Episode X: Die Exponate#
Gemäß Europas Mythologie hat Perdix, der Neffe von Daedalus, die Säge und den Zirkel erfunden. Daedalus, der Vater des Ikarus, kommt in diesen Mythen als geschickter Handwerker vor. Wäre noch Hephaistos zu erwähnen, der bedeutende Schmied. Ein Erfinder von Waffen und Gebrauchsgegenständen.
Ein Gestalter von Schmuck, sogar Architekt; kurz: ein Techniker, denn das altgriechische Wort Téchne faßt Handwerk, Kunst und Wissenschaft zusammen. Diesen Persönlichkeiten war Prometheus vorangegangen, der Feuerbringer, ein kluger Kerl, dem die Götter seine Kühnheit mit harten Strafen zurückgestutzt haben.
Das Sägen und das Feilen sind zerspanende Techniken. Das Wort ist unter Laien nicht besonders geläufig: Zerspantechnik. Das ist übrigens ein eigener Beruf: Zerspantechniker. (Früher sprach man von Drehern und Fräsern.)
Auf dem ersten Foto sehen Sie einen Stahlbarren und zwei Würfel-Rohlinge, die ich davon heruntergeschnitten hab. Das grobe Stück in der Mitte belegt einen passablen Irrlauf beim Sägen, was im Anschluß viel Arbeit macht. Der rechte Würfel zeigt den Beginn der Mühen, denn da ist erst eine Fläche etwas geglättet. Sie weist noch reichlich Differenzen im Bereich von Zehntel und Hundertstel der Millimeter auf.
Diese zwei Fotos zeigen einen Würfel, den Meister Lukas im Alter von etwa 17 Jahren gefeilt hat. Das Werkstück wurde schließlich noch quer durchbohrt und paßt so auf den Dorn. Nach meinen ersten eigenen Versuchen halte ich das für eine beunruhigend genaue Arbeit. Die Glätte der Flächen, die Schärfe der Kanten, die genauen Winkel…
Der Barren erhält mit dem Winkel seine Markierung, für mich Anfänger vorzugsweise auf drei Seiten. Dann kommt er in den Schraubstock und das Sägen beginnt. Wer je Brennholz geschnitten hat, schätzt hinreißend falsch ein, wie dicht, schwer und widerstandsfähig Stahl ist, wie langsam die Säge vorankommt.
Über die vergehenden Stunden dämmert einem, daß die Farbkontraste der Schnittfläche einem etwas verraten. Sie weisen auf Unebenheiten hin, die verschwinden müssen. Geht das Sägeblatt schon schwer, dient Hirschtalg als Schmiermittel. (Ich hab vorerst noch keine Vorstellung, ab wann das Sägeblatt erneuert werden muß.)

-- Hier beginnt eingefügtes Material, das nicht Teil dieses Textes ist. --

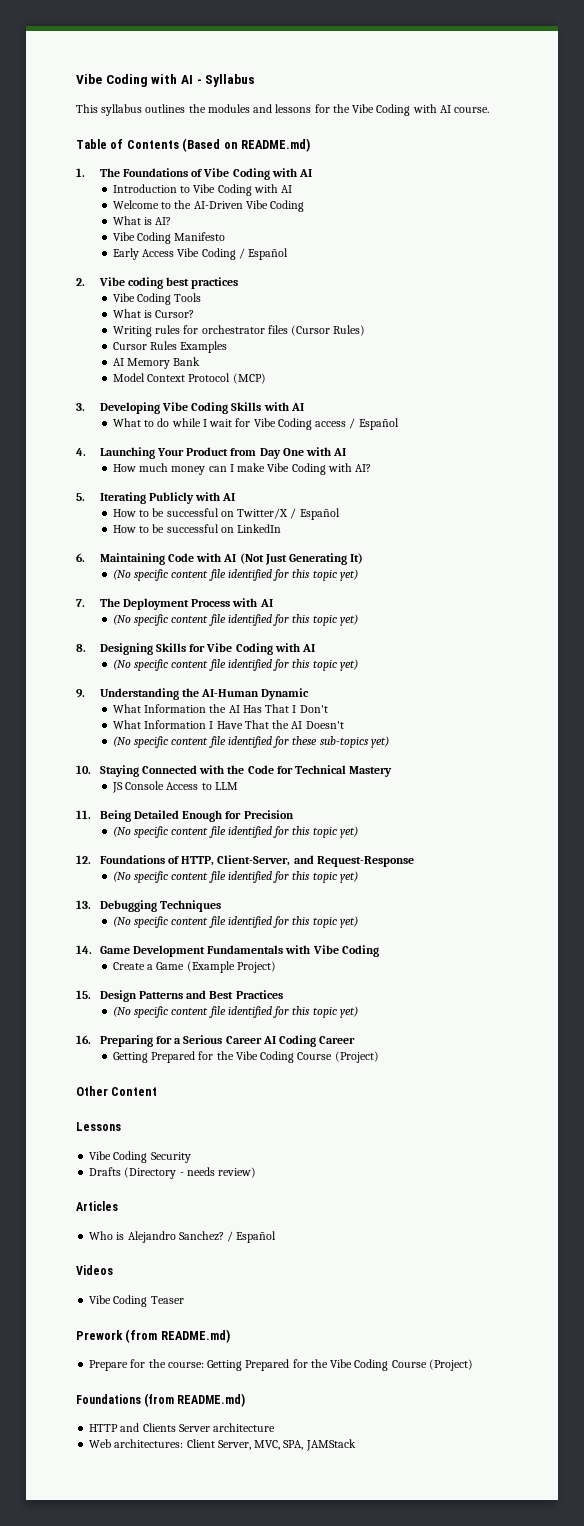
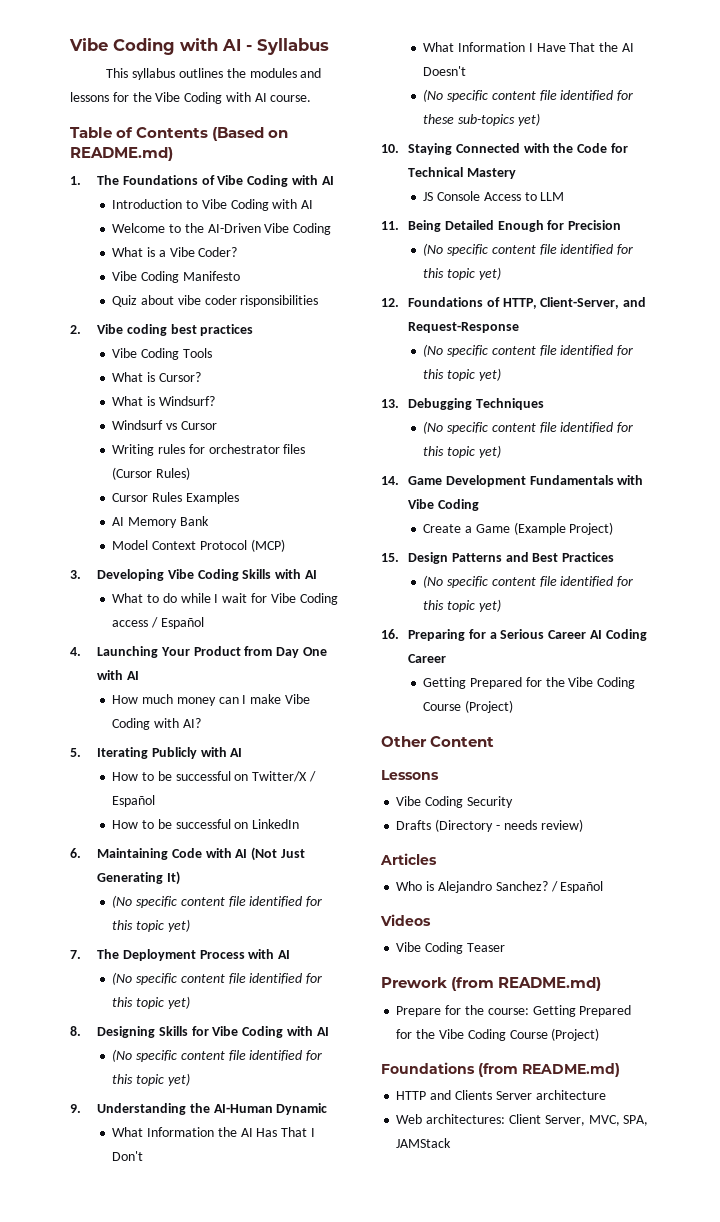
- What is AI?
+ What is a Vibe Coder?
- Early Access Vibe Coding / Español
+ Quiz about vibe coder risponsibilities
+ What is Windsurf?
+ Windsurf vs Cursor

Neben dem Rohling mit der brutal unebenen Schnittfläche sehen Sie einen Würfel aus dem 3D-Drucker. Er ist quasi die digitalisierte Version des eingangs gezeigten Werkstückes von Lukas. Der Drucker baut sowas Schicht für Schicht auf. (Es ist längst möglich, auch Metallgegenstände zu drucken oder harte mit weichen Komponenten zu kombinieren.)

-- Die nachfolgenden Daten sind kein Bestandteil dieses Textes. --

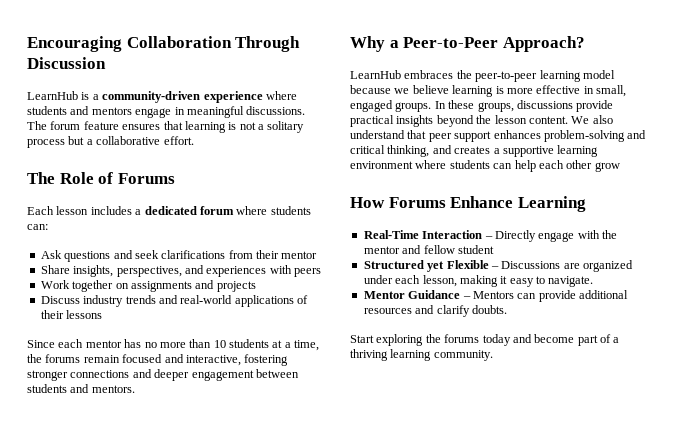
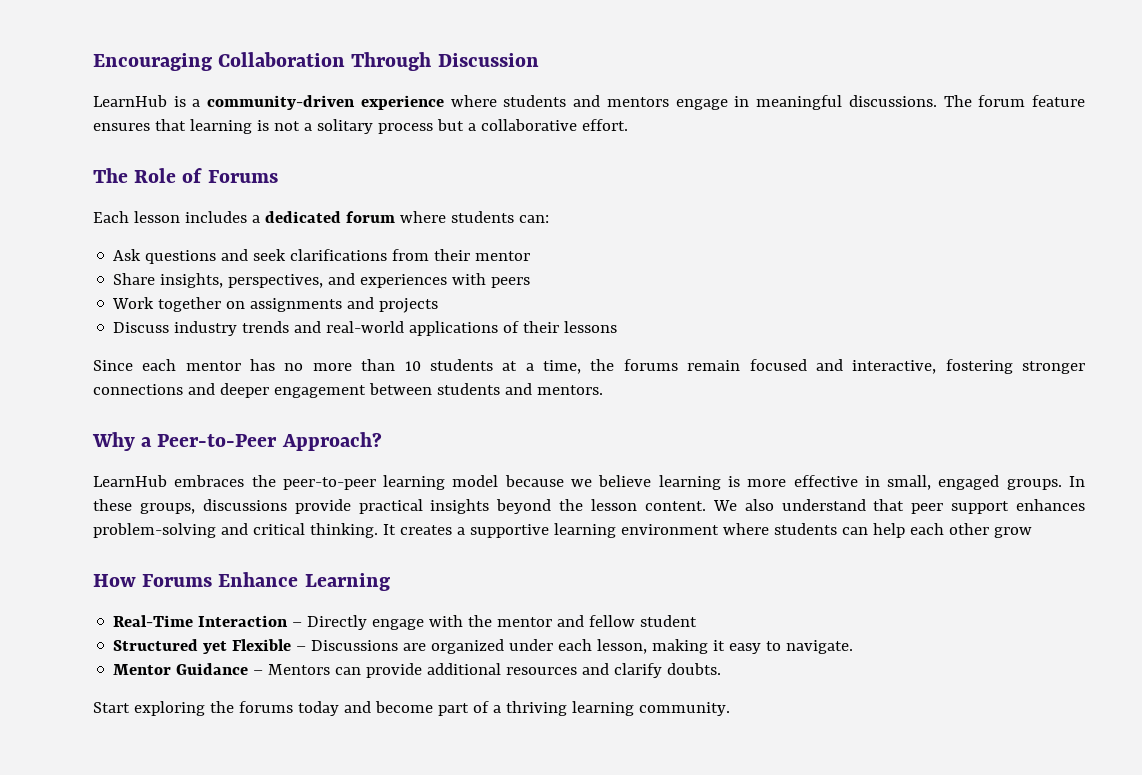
- We also understand that peer support enhances problem-solving and critical thinking, and creates a supportive learning environment where students can help each other grow
+ We also understand that peer support enhances problem-solving and critical thinking. It creates a supportive learning environment where students can help each other grow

Zwei markante Positionen grundverschiedener Fertigungsmethoden. Hier eine größere Ansicht des gedruckten Würfels. Daneben ein Erinnerungsstück, das mir mein Sohn Gabriel überlassen hat. Diesen Stahlwürfel hat er in seiner Ausbildung zum Betriebselektriker gefeilt.
Während der Drucker ein Objekt aufbaut, arbeitet es die Fräse aus einem Materialblock heraus. Lukas hat sich eine CNC-Fräse gebaut. Das Kürzel bedeutet Computerized Numerical Control. Das heißt, es werden Know how und Parameter an Software übergeben, um die Fräse zu steuern. Hier ein Werkstück mit abgeschrägten Rändern (Fasen). Man sieht noch Reste der Stege, die nach dem Fräsen entfernt werden. So bleibt das Objekt während des Arbeitsvorganges in einer stabileren Position.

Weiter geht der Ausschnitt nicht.